▶

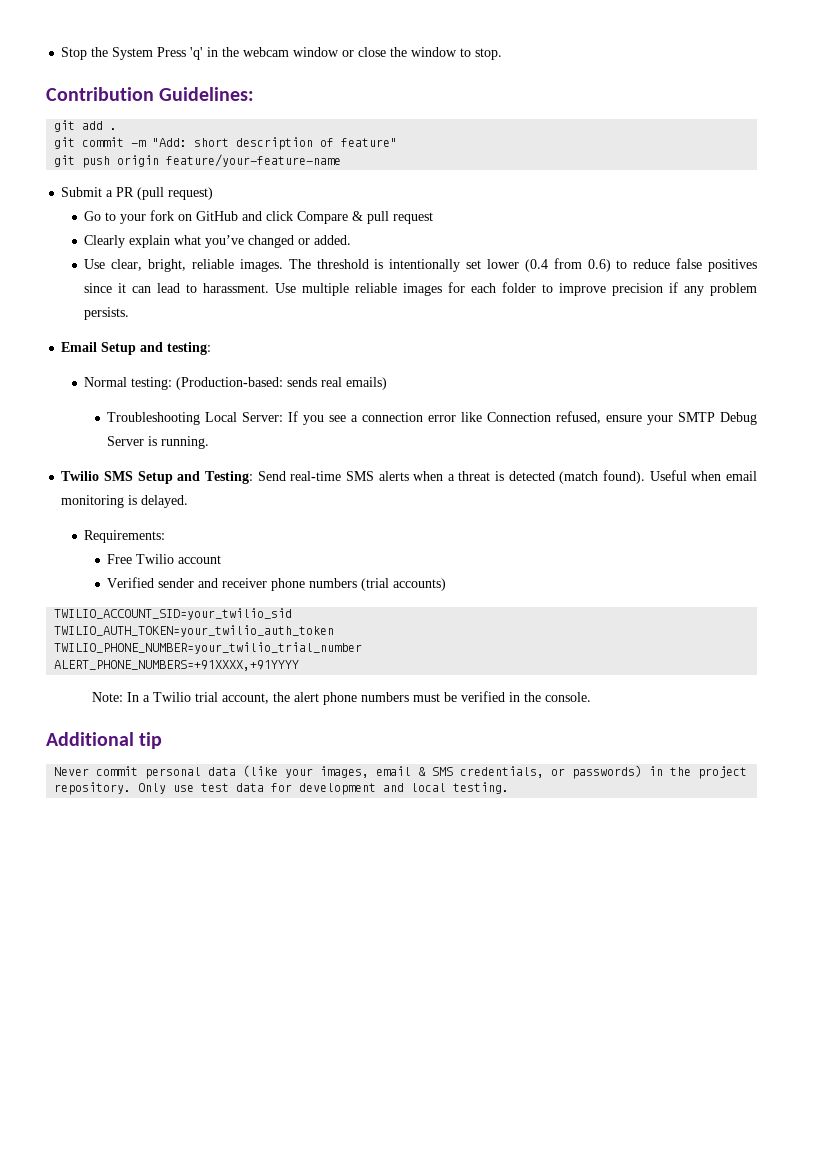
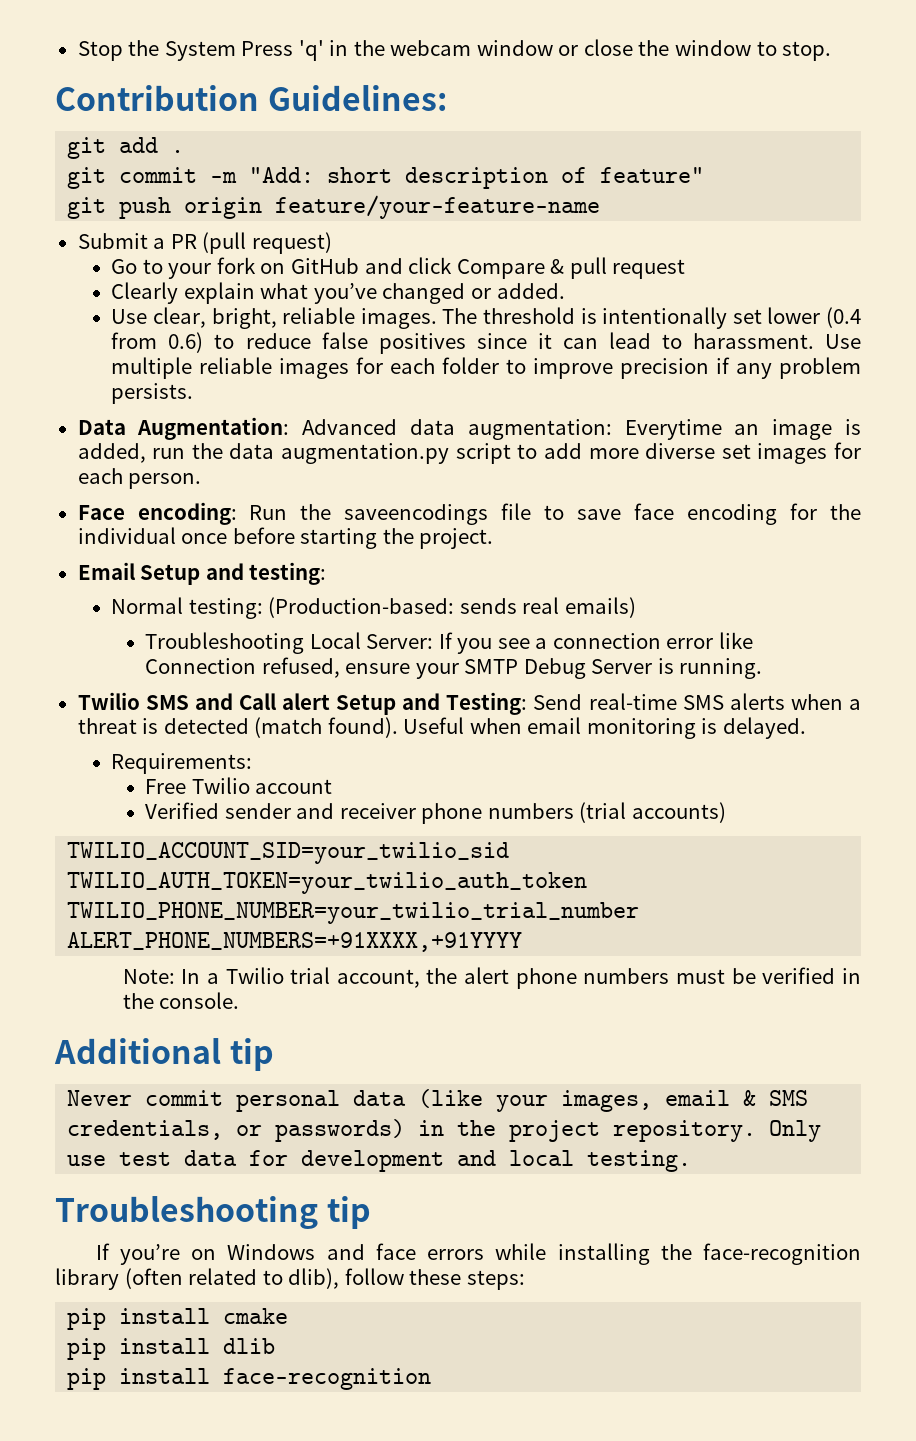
+ Data Augmentation: Advanced data augmentation: Everytime an image is added, run the data augmentation.py script to add more diverse set images for each person.
+ Face encoding: Run the saveencodings file to save face encoding for the individual once before starting the project.
- Twilio SMS Setup and Testing: Send real-time SMS alerts when a threat is detected (match found).
+ Twilio SMS and Call alert Setup and Testing: Send real-time SMS alerts when a threat is detected (match found).
+ Troubleshooting tip
+ If you’re on Windows and face errors while installing the face-recognition library (often related to dlib), follow these steps:
+ pip install cmake
+ pip install dlib
+ pip install face-recognition

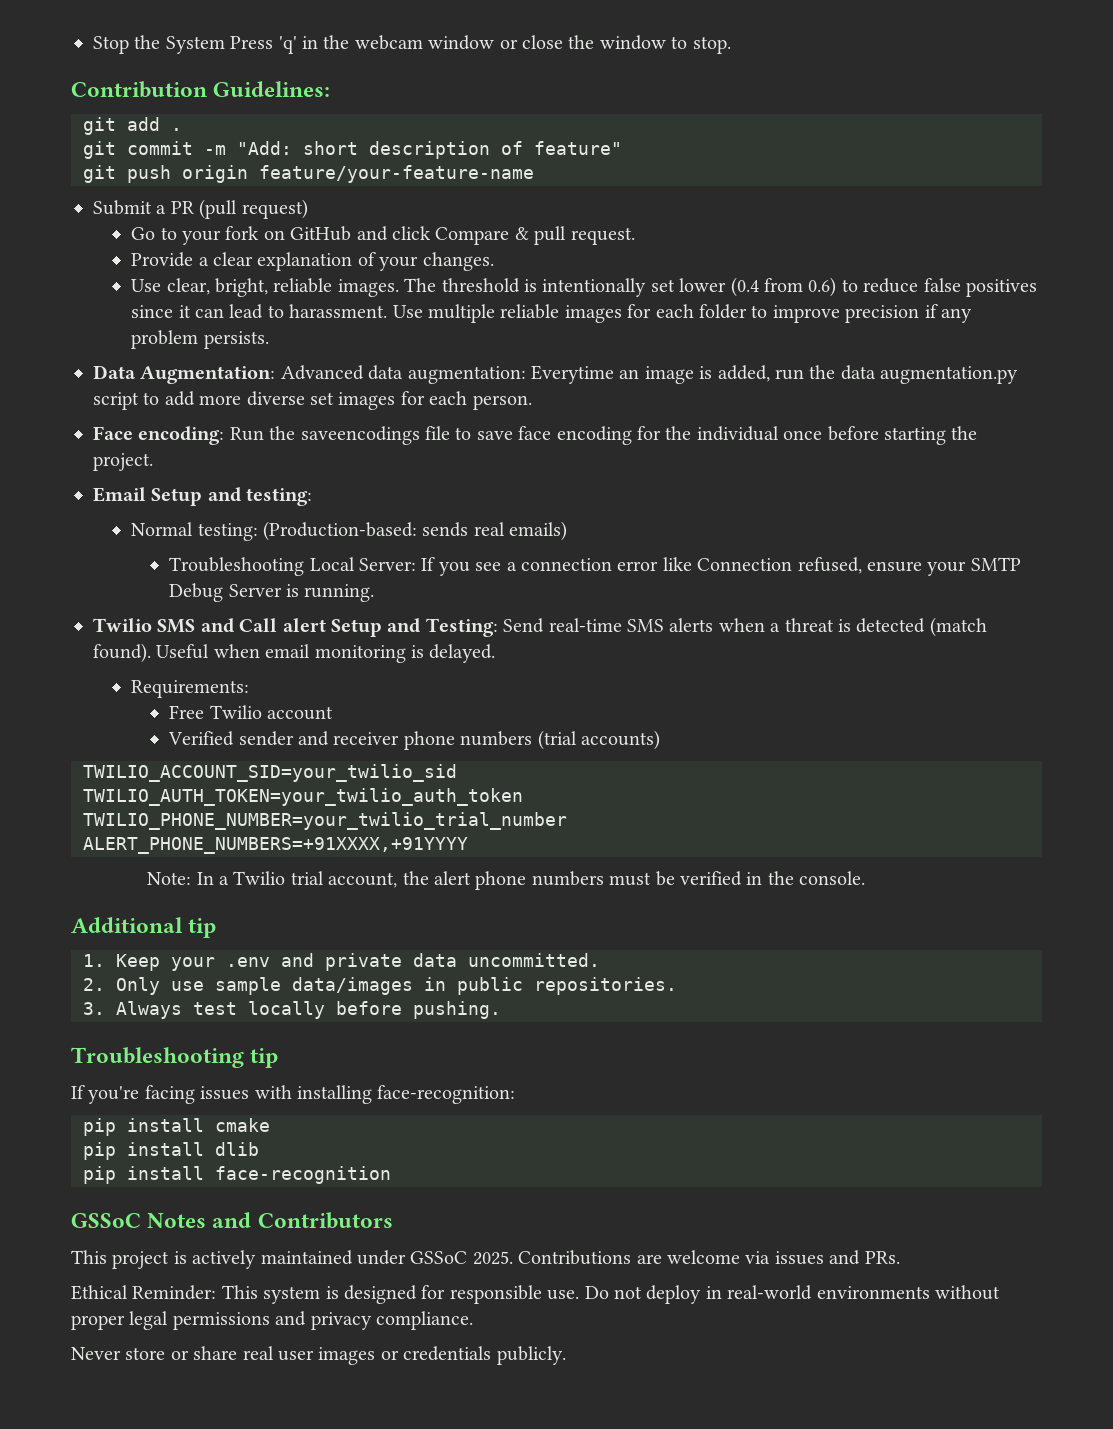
- Go to your fork on GitHub and click Compare & pull request
- Clearly explain what you’ve changed or added.
+ Go to your fork on GitHub and click Compare & pull request.
+ Provide a clear explanation of your changes.
- Never commit personal data (like your images, email & SMS credentials, or passwords) in the project repository. Only use test data for development and local testing.
+ 1. Keep your .env and private data uncommitted.
+ 2. Only use sample data/images in public repositories.
+ 3. Always test locally before pushing.
  Troubleshooting tip
- If you’re on Windows and face errors while installing the face-recognition library (often related to dlib), follow these steps:
+ If you're facing issues with installing face-recognition:
+ GSSoC Notes and Contributors
+ This project is actively maintained under GSSoC 2025. Contributions are welcome via issues and PRs.
+ Ethical Reminder: This system is designed for responsible use. Do not deploy in real-world environments without proper legal permissions and privacy compliance.
+ Never store or share real user images or credentials publicly.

◀

Using the data above, output the line that has "pip install cmake", the line that has "- Never commit", and whatever lines fall between, each exactly as it stands and without pictures.

● **Exercise output**
+ pip install cmake
+ pip install dlib
+ pip install face-recognition

- Go to your fork on GitHub and click Compare & pull request
- Clearly explain what you’ve changed or added.
+ Go to your fork on GitHub and click Compare & pull request.
+ Provide a clear explanation of your changes.
- Never commit personal data (like your images, email & SMS credentials, or passwords) in the project repository. Only use test data for development and local testing.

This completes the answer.